El otro día, iba en el camión cuando sube una linda chica a quien le cedo el asiento, luego entra una mujer con dos hijos y ella le cede el asiento, el autobús arranca y uno de los niños, para no caerse se agarra del pantalón del la chica… y se lo baja ¡QPM!
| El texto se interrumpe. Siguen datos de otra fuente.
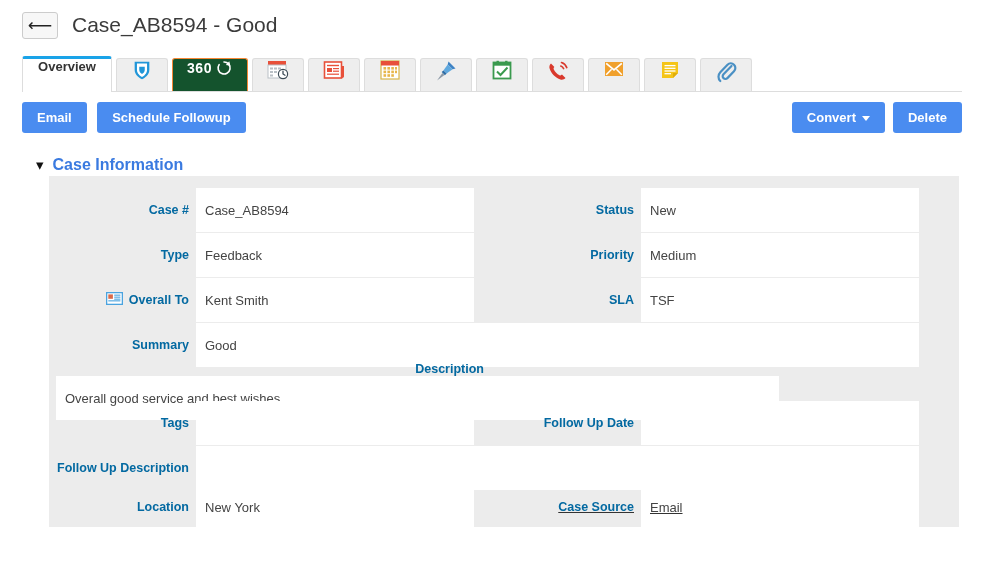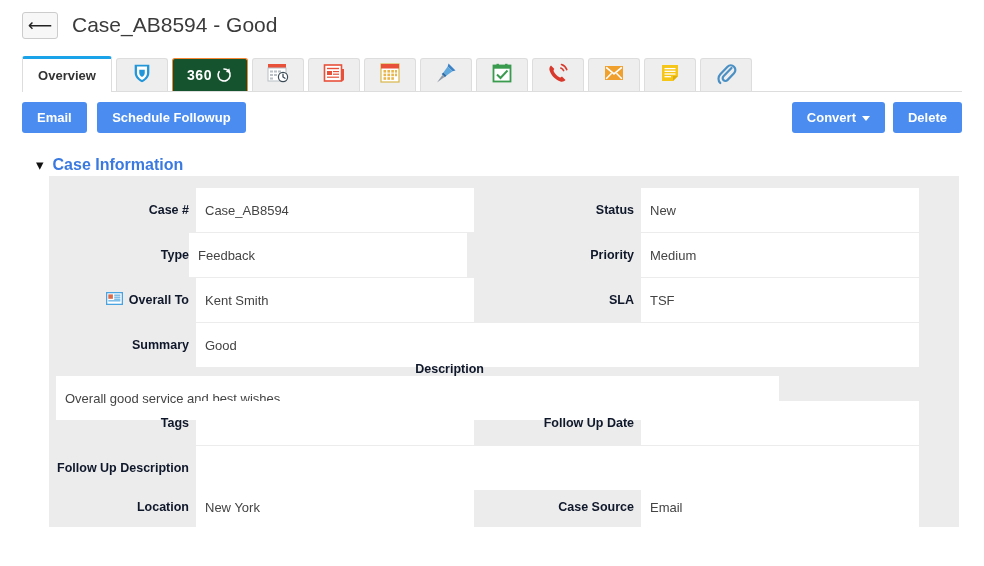--- a/index.html
+++ b/index.html
@@ -52,7 +52,7 @@
     border: 1px solid #dddddd;
     border-bottom: none;
     background: #eeeeee;
-    display: flex; align-items: center; justify-content: center;
+    display: flex; align-items: flex-start; justify-content: center;
     cursor: pointer;
     position: relative;
     border-radius: 3px 3px 0 0;

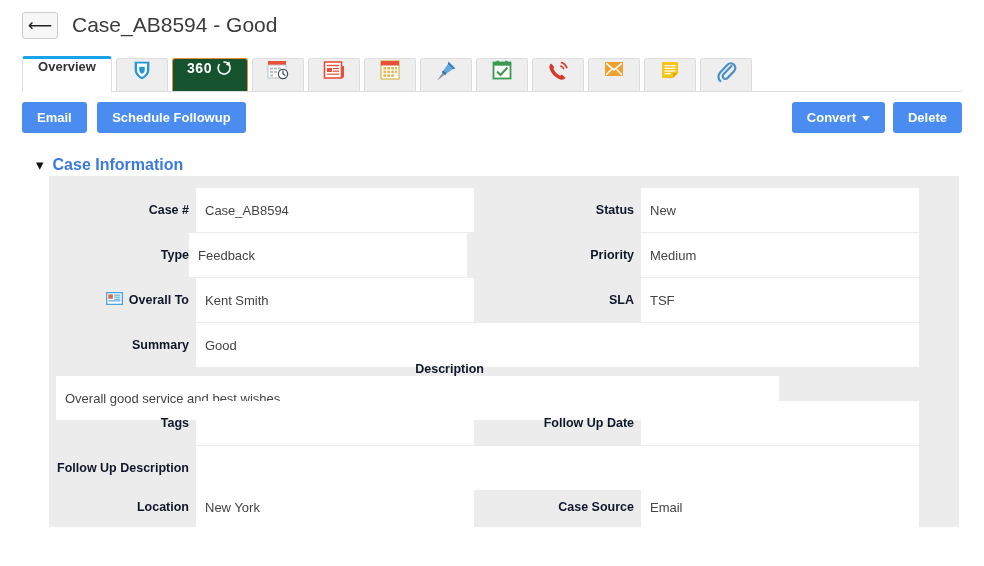--- a/index.html
+++ b/index.html
@@ -133,7 +133,7 @@
   .lbl {
     font-size: 12.5px;
     font-weight: bold;
-    color: #0f172a;
+    color: #0369a1;
     text-align: right;
     white-space: nowrap;
   }

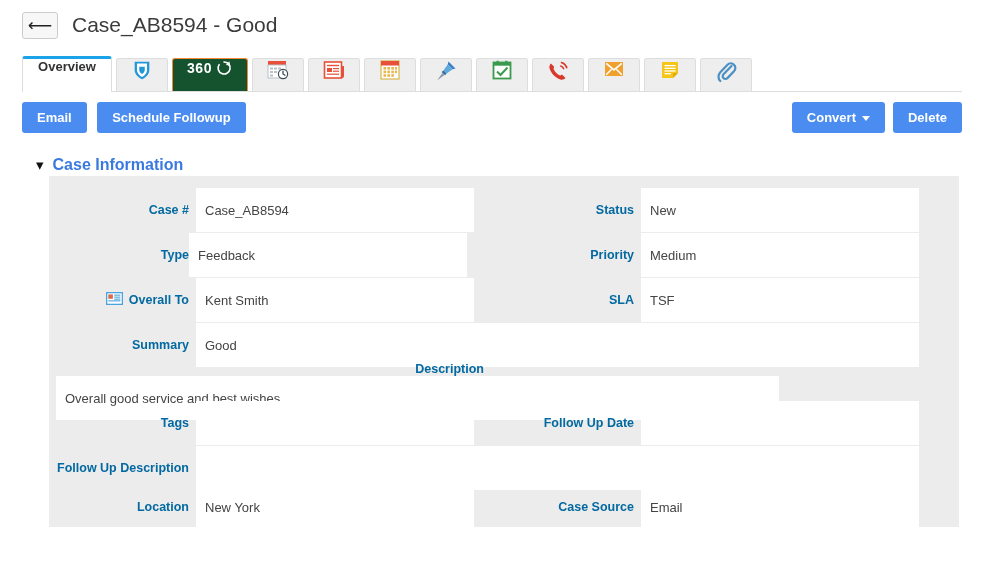--- a/index.html
+++ b/index.html
@@ -341,7 +341,7 @@
 
     <div class="fld" style="left:0; top:57px;border-radius:16px;">
       <div class="lbl" style="width:140px">Type</div>
-      <div class="inp" style="width:278px; ">Feedback</div>
+      <div class="inp" style="width:278px; margin-left:7px;">Feedback</div>
     </div>
     <div class="fld" style="left:445px; top:57px;">
       <div class="lbl" style="width:140px">Priority</div>

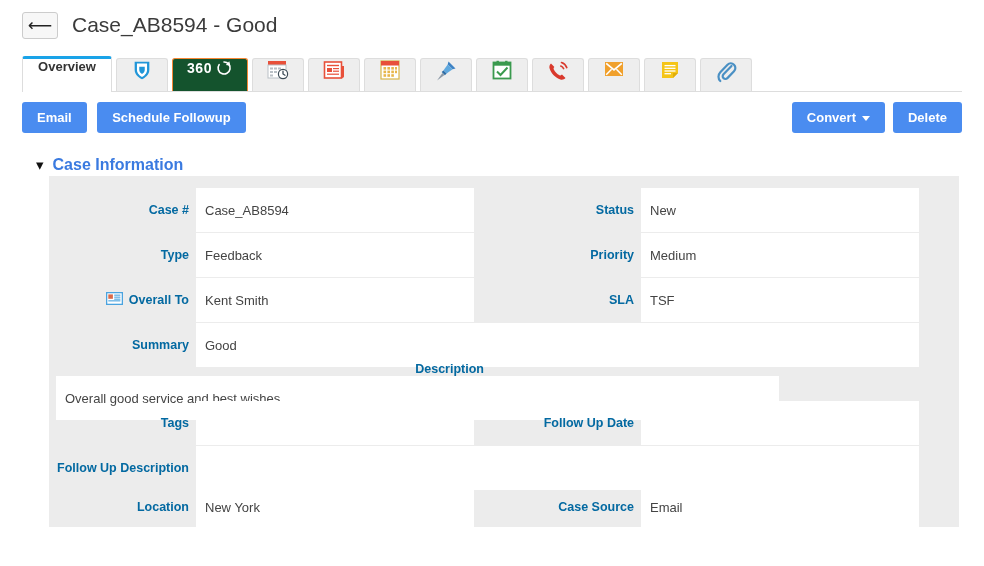--- a/index.html
+++ b/index.html
@@ -399,7 +399,7 @@
       <div class="lbl" style="width:140px">Location</div>
       <div class="inp" style="width:278px; margin-left:7px;">New York</div>
     </div>
-    <div class="fld" style="left:445px; top:309px;">
+    <div class="fld" style="left:445px; top:309px;text-decoration:underline;">
       <div class="lbl" style="width:140px">Case Source</div>
       <div class="inp" style="width:278px; margin-left:7px;">Email</div>
     </div>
El otro día, me dignaba a ir a una clase de Zumba, pero resulta que soy nueva en la ciudad y me subí al micro que no era, la peor parte es que le pregunte al chofer si me dejaba en el lugar al que quería ir y me dijo que sí, finalmente me dejó en un lugar horrible y no traía más dinero. ¡QPM!
El otro día, estábamos caminando por el centro, cuando se acerca un hombre a pedirnos unas monedas para su medicina, pero cuando le dimos unas monedas, nos las arrojó en la cara sólo porque le pareció poco… Limosnero y con garrote!!! ¡QPM!
El otro día, mientras tenía sexo con mi novia se me salió decirle el nombre de una de sus amigas. ¡Ella ya no quiso continuar! ¡QPM!
El otro día, me despidieron de mi trabajo. La razón fue que necesitaban optmizar recursos, jajaja, y dejaron a una chava en mi lugar que no sabe hacer nada! Bueno si sabe pero sólo darlas jajaja. ¡QPM!
El otro día, fui a un concierto donde pagué el boleto más caro. Cuando el concierto empezó la gente que pagó en la parte más barata de arriba comenzó a saltarse a la parte baja. De haber sabido compro el boleto más barato. ¡QPM!
El otro día, en el trabajo calentaba mi comida en el micro, de repente se apagó y ya no funcionó. Me dijeron que yo tenía que reemplazarlo. Al día siguiente traje el de mi casa. Cuando llegué a comer resulta que no estaba descompuesto y que sólo se había botado el interruptor de luz. ¡QPM!
El otro día, pagué más de $ 500 por un boleto para un concierto. Escuche la primera canción de un grupo y en la segunda se vino una tormenta que suspendió el concierto. Todos nos quedamos con las ganas de ver a los grupos principales. No hubo devoluciones. ¡QPM!
El otro día, me regalaron un café en el trabajo, pero como no tenía azúcar fuí a la cocina a endulzarlo. Cuando terminé de hacerlo lo probé y ¡agh! era de lo peor que había tomado. Cuando revise el recipiente de azúcar me di cuenta que había tomado el de la sal. ¡QPM!